Velázquez was born in 1599, and by his teens he was producing paintings of astonishing beauty; they were of everyday subjects, often with still-life elements.  An outstanding example is The Waterseller of Seville, which has, among other masterstrokes, exquisitely rendered water condensation on the side of a foreground jug.

His skill caught the attention of one of the king’s ministers, and Velázquez was soon brought to Madrid.  He was an ambitious young man, and when the king offered him the court-painter gig, Velázquez accepted the offer to be rich and famous.  Hey, who wouldn’t?
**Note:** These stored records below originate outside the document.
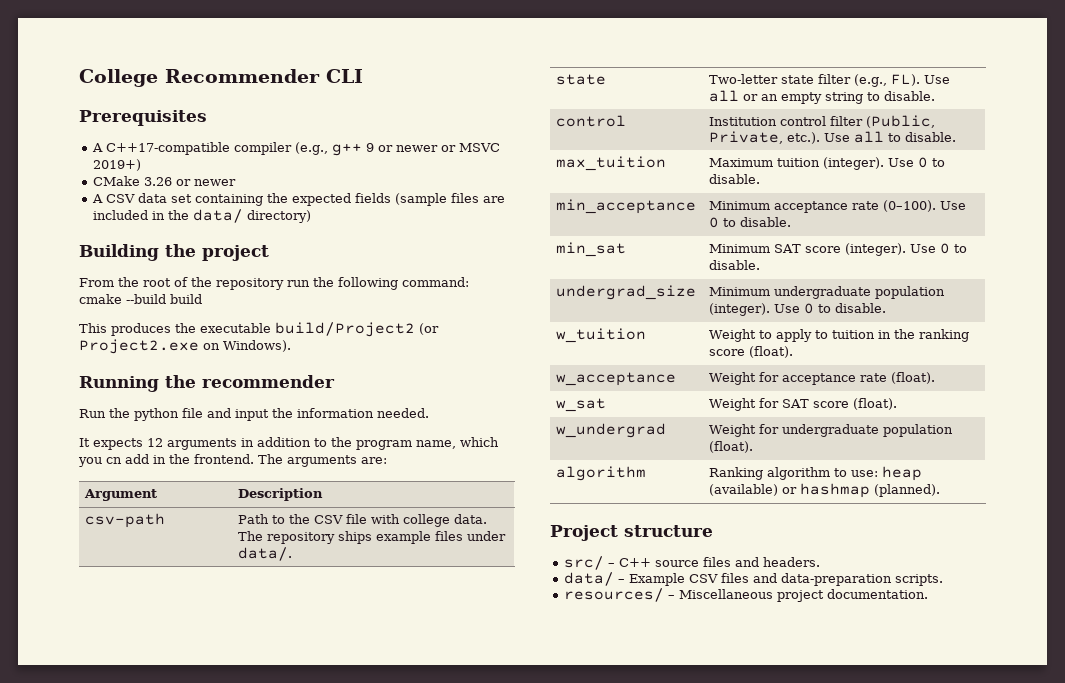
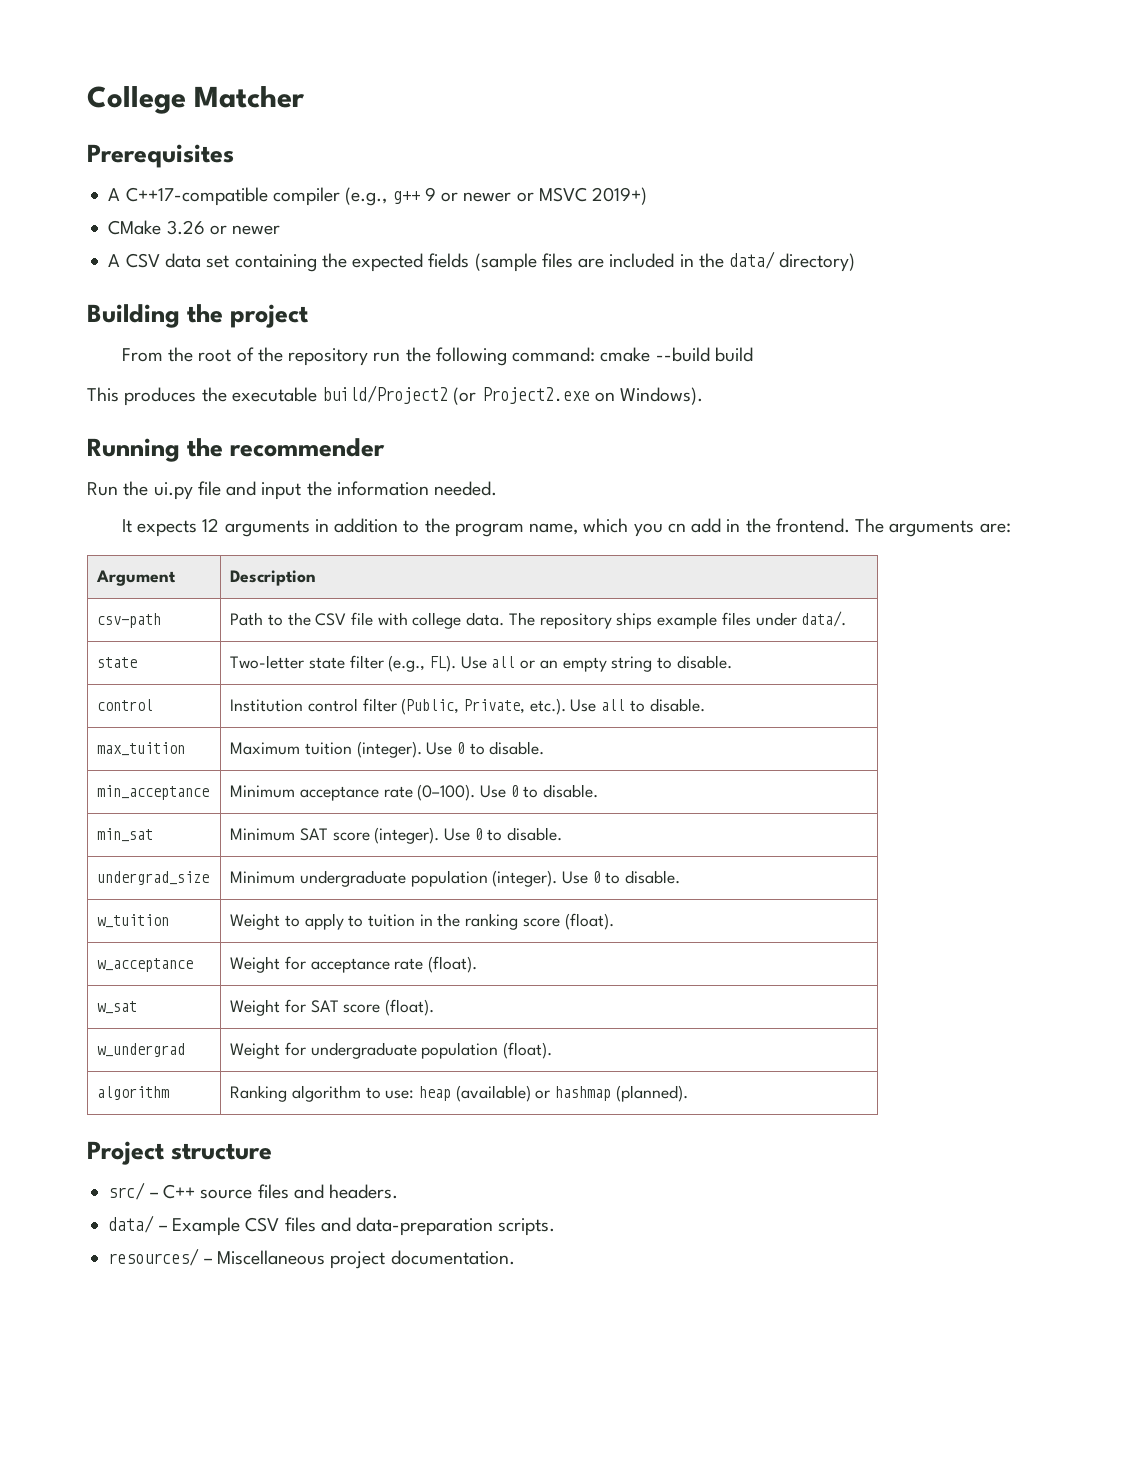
- College Recommender CLI
+ College Matcher
- Run the python file and input the information needed.
+ Run the ui.py file and input the information needed.

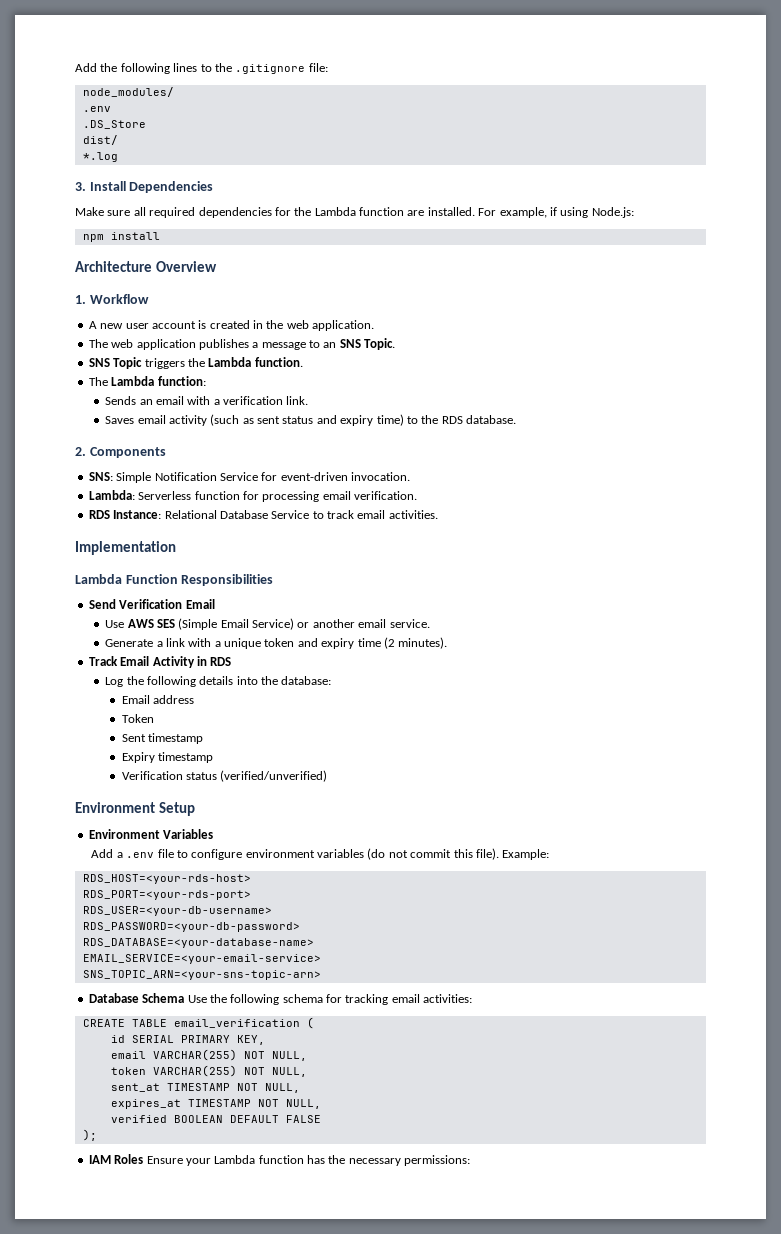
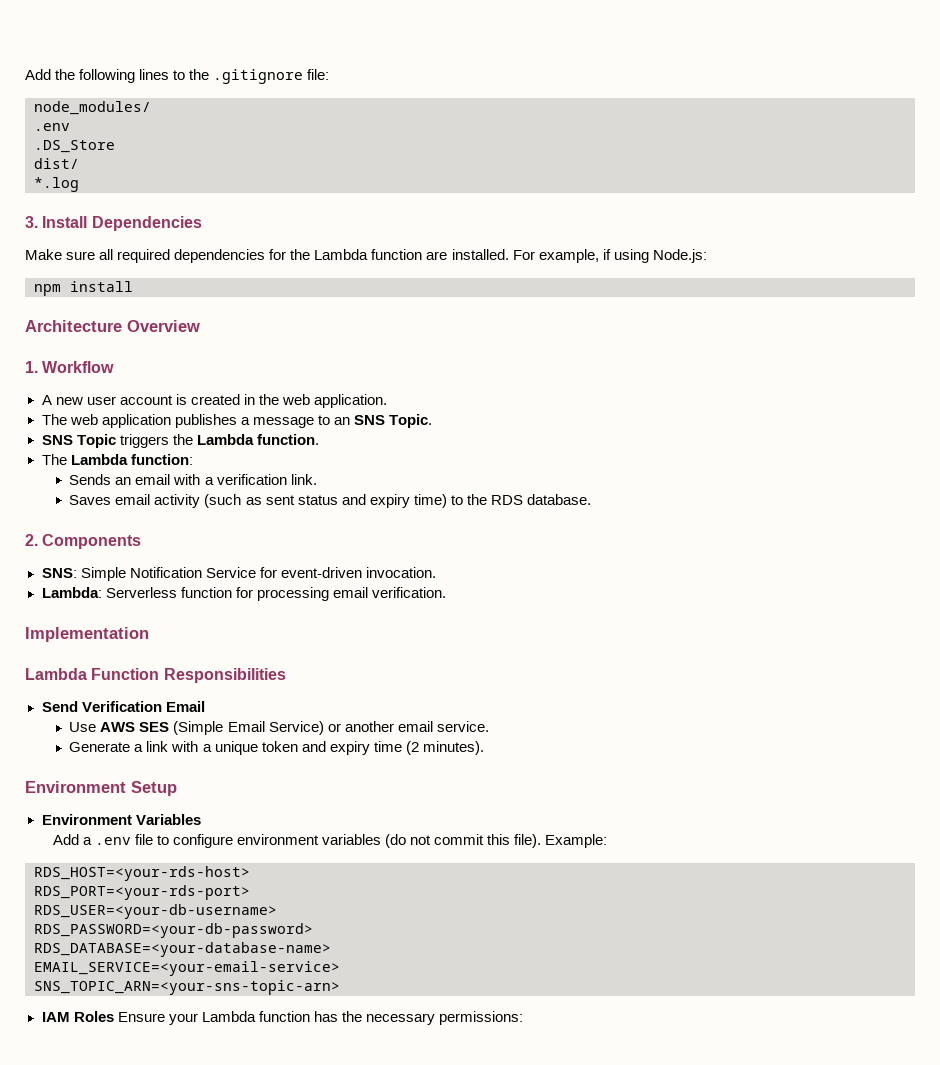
- RDS Instance: Relational Database Service to track email activities.
- Track Email Activity in RDS
- Log the following details into the database:
- Email address
- Token
- Sent timestamp
- Expiry timestamp
- Verification status (verified/unverified)
- Database Schema Use the following schema for tracking email activities:
- CREATE TABLE email_verification (
- id SERIAL PRIMARY KEY,
- email VARCHAR(255) NOT NULL,
- token VARCHAR(255) NOT NULL,
- sent_at TIMESTAMP NOT NULL,
- expires_at TIMESTAMP NOT NULL,
- verified BOOLEAN DEFAULT FALSE
- );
The problem, from an artistic standpoint, was that the job basically involved painting portraits of the king and his family, and King Philip was… well, not what you’d call handsome.  The king wasn’t a very good subject, you might say.  His forehead was a vast, empty expanse, and he had the distinctive Habsburg facial structure:  Generations of royal inbreeding had resulted in a prominent underslung jaw.  (As bad as Philip’s was, his son and successor Charles II was so disfigured, the poor guy was unable to chew.)

Velázquez accepted the challenge, though, churning out portraits of Philip in closeup, Philip full-length, Philip seated, Philip standing, Philip on horseback, and so on.  We may look at the results now and say, “oh, dear”, but the king was delighted.  That’s how bad it must have been — Philip found the likenesses flattering.  He developed a friendship with Velázquez, and gave him additional responsibilities.  Diego became an event organizer, furnished the royal apartments, and even handled the occasional diplomatic mission.

In 1649 Velázquez was sent to Italy to buy some paintings for King Philip’s collection, and he scooped up some masterpieces that are now among the most important pieces in the Prado museum.  While abroad, Velázquez also had the opportunity to paint the unforgettable portrait of Pope Innocent X, whose expression seems to be commanding you to kneel.

The most famous picture Velázquez painted was almost his last.  It’s now called Las Meninas (The Ladies-In-Waiting), although the picture centers on the Infanta Margarita, a little girl in a ridiculously large dress.  As you study the painting, you notice that Velázquez has put himself in it, standing at his easel.  The king and queen are reflected in a mirror on a back wall, as though they are posing for Velázquez at the spot where we are standing.

If he hadn’t taken the job as Court Painter, we can only speculate what else Velázquez might have produced, but he certainly wouldn’t have been allowed to paint Las Meninas.  Could he have gone on to paint even greater works?  Who knows?  It’s enough that he was among the best who ever lived.  For that matter, so was Ted Williams.